I guess in all walks of life we come across situations where we need to think about costs. Living here in Northern Ireland where the cost of living is very inexpensive, it makes me smile when some of my friends prefer to walk an extra three hundred yards to sit by themselves and save twenty pence on a cup of coffee. I tend to prefer to spend a little bit extra and enjoy good company and surroundings.

When it comes down to it, I suppose if I couldn’t afford the extra twenty pence it may be a different story, however I can’t quite work out why some of my wealthiest friends still sit alone to save such a small amount. In finance and investing we often come across strange things, especially if you have been in the industry as long as I have. One of the most common issues is trying to persuade older clients that it is OK to spend money. What tends to happen is that they have been used to saving and scrimping for so long that it becomes impossible to become a bit more carefree with their savings.

Occasionally, we deal with clients who at one point in their lives had very little by way of savings or indeed cash. Their thought process is different, in that they fear going back to that point in their lives when they had nothing and tend to be very cautious as a result.

This experience of many different situations only comes with time and I often tell clients that they might be retiring only once, whereas I have dealt with clients retiring hundreds and hundreds of times. This knowledge helps clients understand not only what they are going through today, it also allows them to get an insight into what the future might bring. For example, we find that spending patterns are quite similar for retirees, the early years sees the greatest expenditure which then trails off as they get older and perhaps travel less.

Many clients will tell me that the guidance and insights we provide are invaluable. Often when they have seen the results of giving their family some of their “inheritance” whilst still alive I receive letters of gratitude and thanks and not just from the children! You see, helping clients understand they can have financial security and pass on some of their wealth can be very important. This saves on future taxes and allows parents and grandparents to see their family enjoy what they’ve worked all their lives to save. How do you put a price on this advice? Some will say it’s invaluable, yet you could read in the press that all you need to do is “google this” or “ask Siri that” to get advice.
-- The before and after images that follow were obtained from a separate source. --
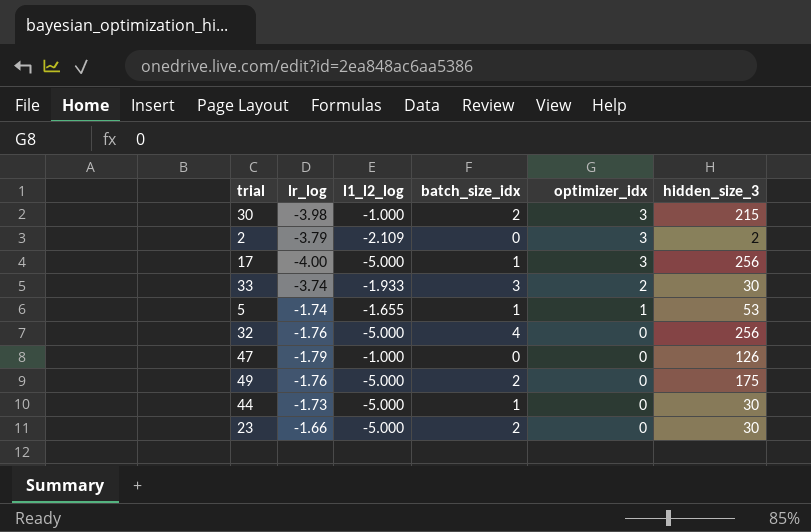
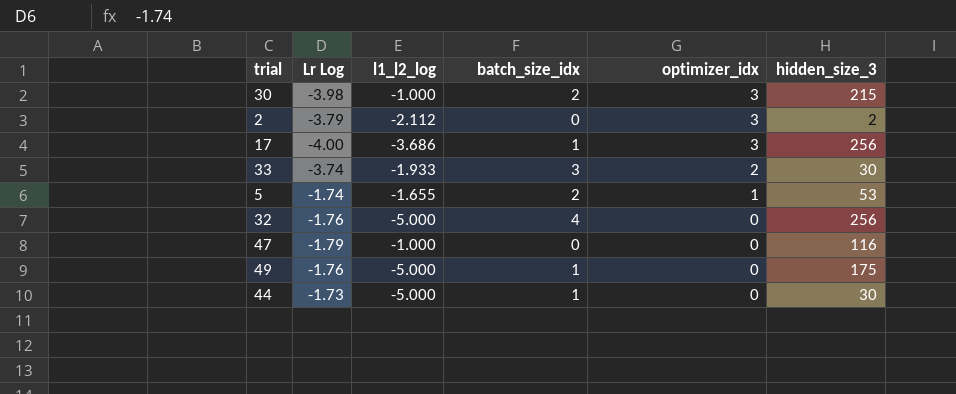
column name: lr_log -> Lr Log
row 23: -1.66 | -5.000 | 2 | 0 | 30 -> none
2 | l1_l2_log: -2.109 -> -2.112
17 | l1_l2_log: -5.000 -> -3.686
5 | batch_size_idx: 1 -> 2
47 | hidden_size_3: 126 -> 116
49 | batch_size_idx: 2 -> 1

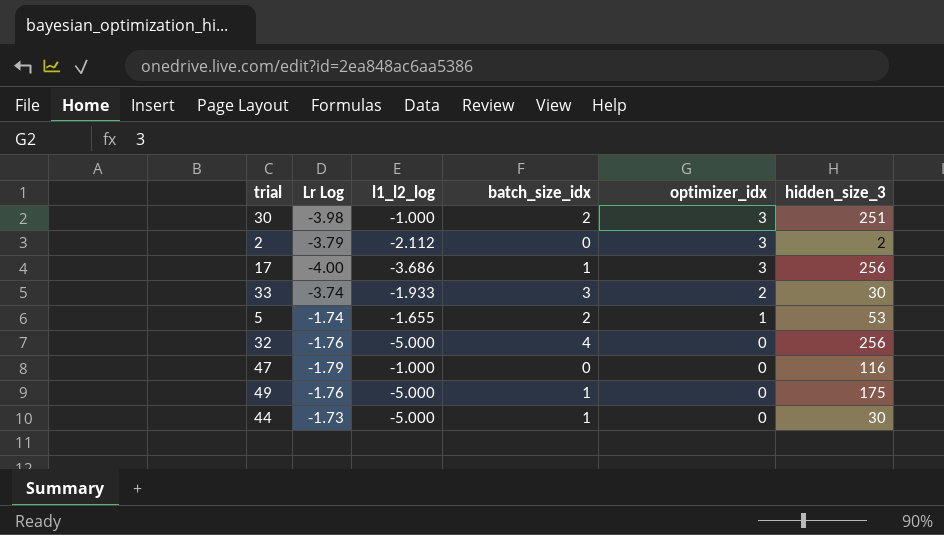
30 | hidden_size_3: 215 -> 251

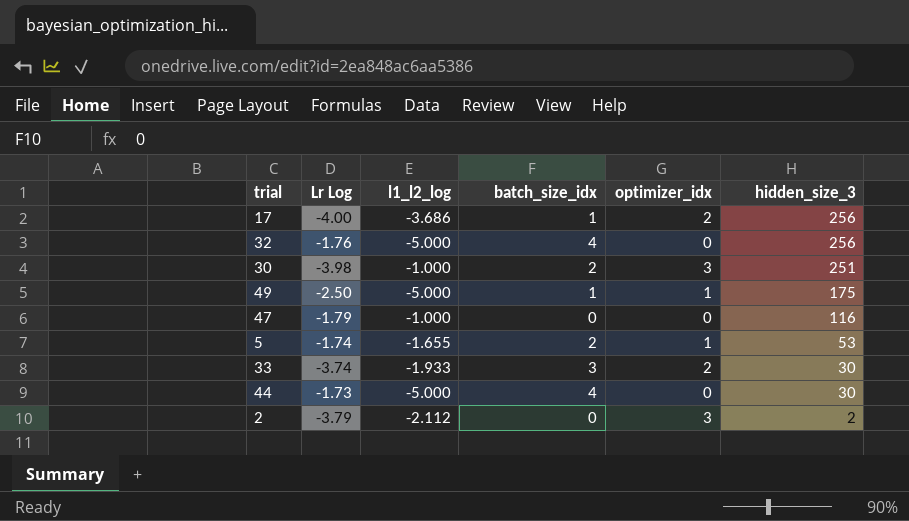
row order: optimizer_idx descending -> hidden_size_3 descending
17 | optimizer_idx: 3 -> 2
49 | Lr Log: -1.76 -> -2.50
49 | optimizer_idx: 0 -> 1
44 | batch_size_idx: 1 -> 4

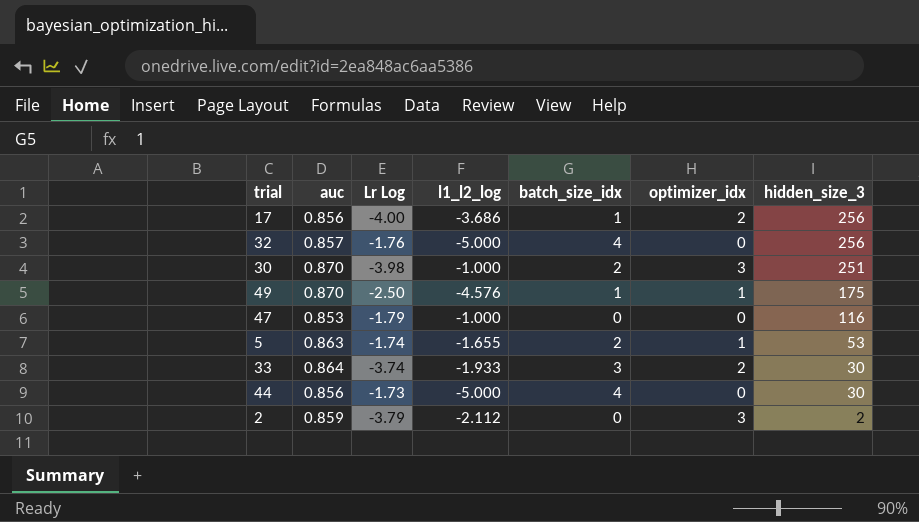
column auc | position: none -> 2
49 | l1_l2_log: -5.000 -> -4.576

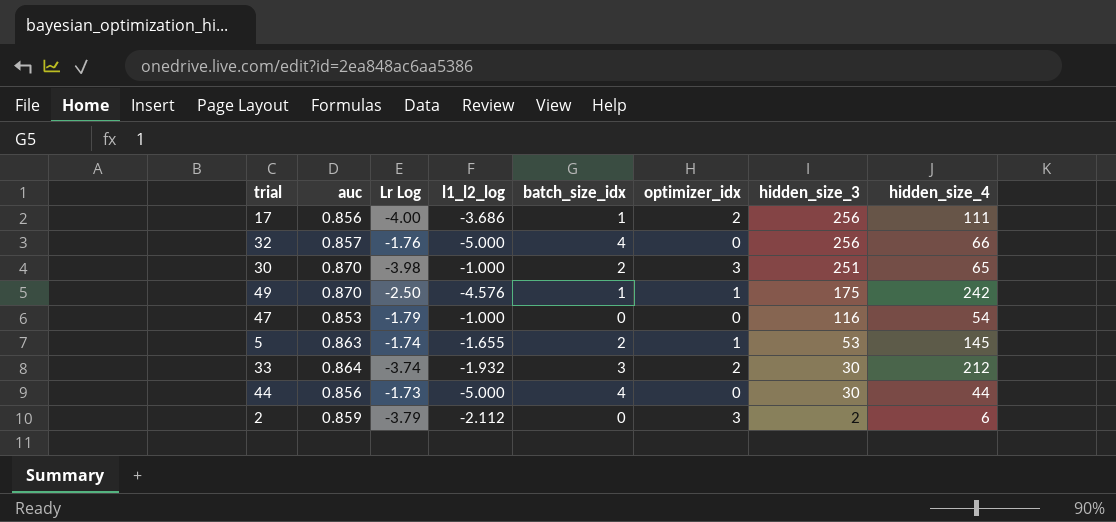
column hidden_size_4 | position: none -> 8
33 | l1_l2_log: -1.933 -> -1.932

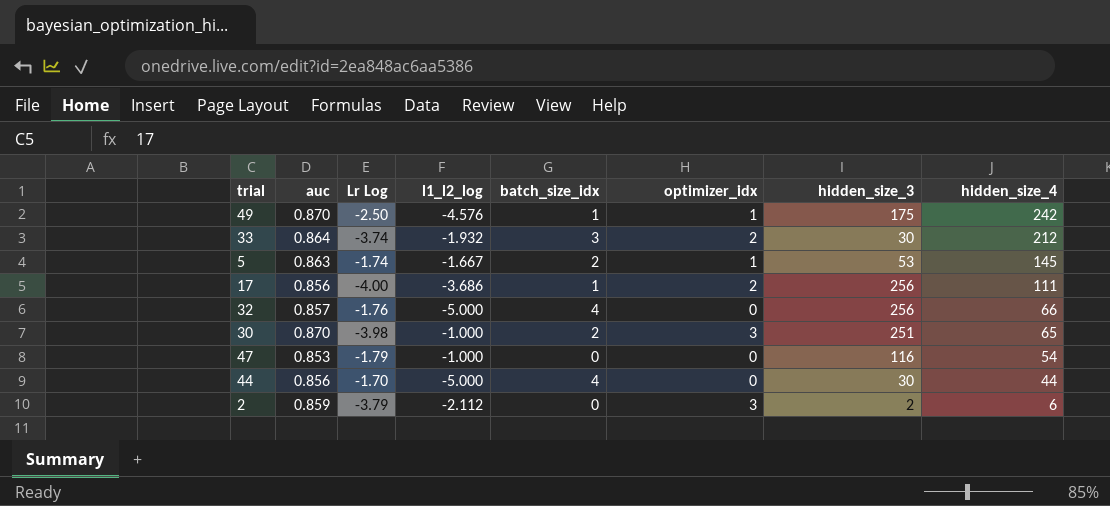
row order: hidden_size_3 descending -> hidden_size_4 descending
5 | l1_l2_log: -1.655 -> -1.667
44 | Lr Log: -1.73 -> -1.70

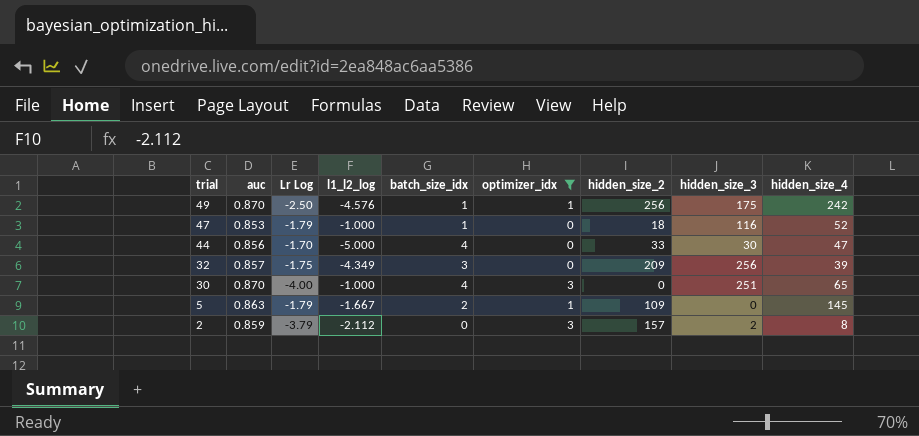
filter: none -> optimizer_idx != 2
row order: hidden_size_4 descending -> trial descending
column hidden_size_2 | position: none -> 7
47 | batch_size_idx: 0 -> 1
47 | hidden_size_4: 54 -> 52
44 | hidden_size_4: 44 -> 47
32 | Lr Log: -1.76 -> -1.75
32 | l1_l2_log: -5.000 -> -4.349
32 | batch_size_idx: 4 -> 3
32 | hidden_size_4: 66 -> 39
30 | Lr Log: -3.98 -> -4.00
30 | batch_size_idx: 2 -> 4
5 | Lr Log: -1.74 -> -1.79
5 | hidden_size_3: 53 -> 0
2 | hidden_size_4: 6 -> 8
In my experience, good independent financial advice is the starting point to reaching good decisions and good overall outcomes in terms of finances. Independent advice means you are not paying too much for the products you purchase and this in turn leads to investing in funds that are suitable for your circumstances as well as good value.

What point is there in free advice, cheap products and low cost investment if none of these things are suitable for your circumstances? And this is the key to why advice is not only important and worthwhile, rather why it’s essential in a lot of cases.

I’ve often sat down with very bright, well educated people who are getting very small returns on their savings that the bank adviser has arranged by providing “guidance” while at the same time paying 20% per annum on store cards or other finance agreements. I remember one lawyer who proudly told me she had paid off her mortgage (saving 2.90% per annum) while making the minimum payment on a substantial credit card debt costing ten times this! Needless to say we reinstated the mortgage and binned the credit card saving thousands of pounds per annum and certainly much more than our advice cost.

So don’t forget, take time to enjoy coffee with friends and remember cost isn’t everything!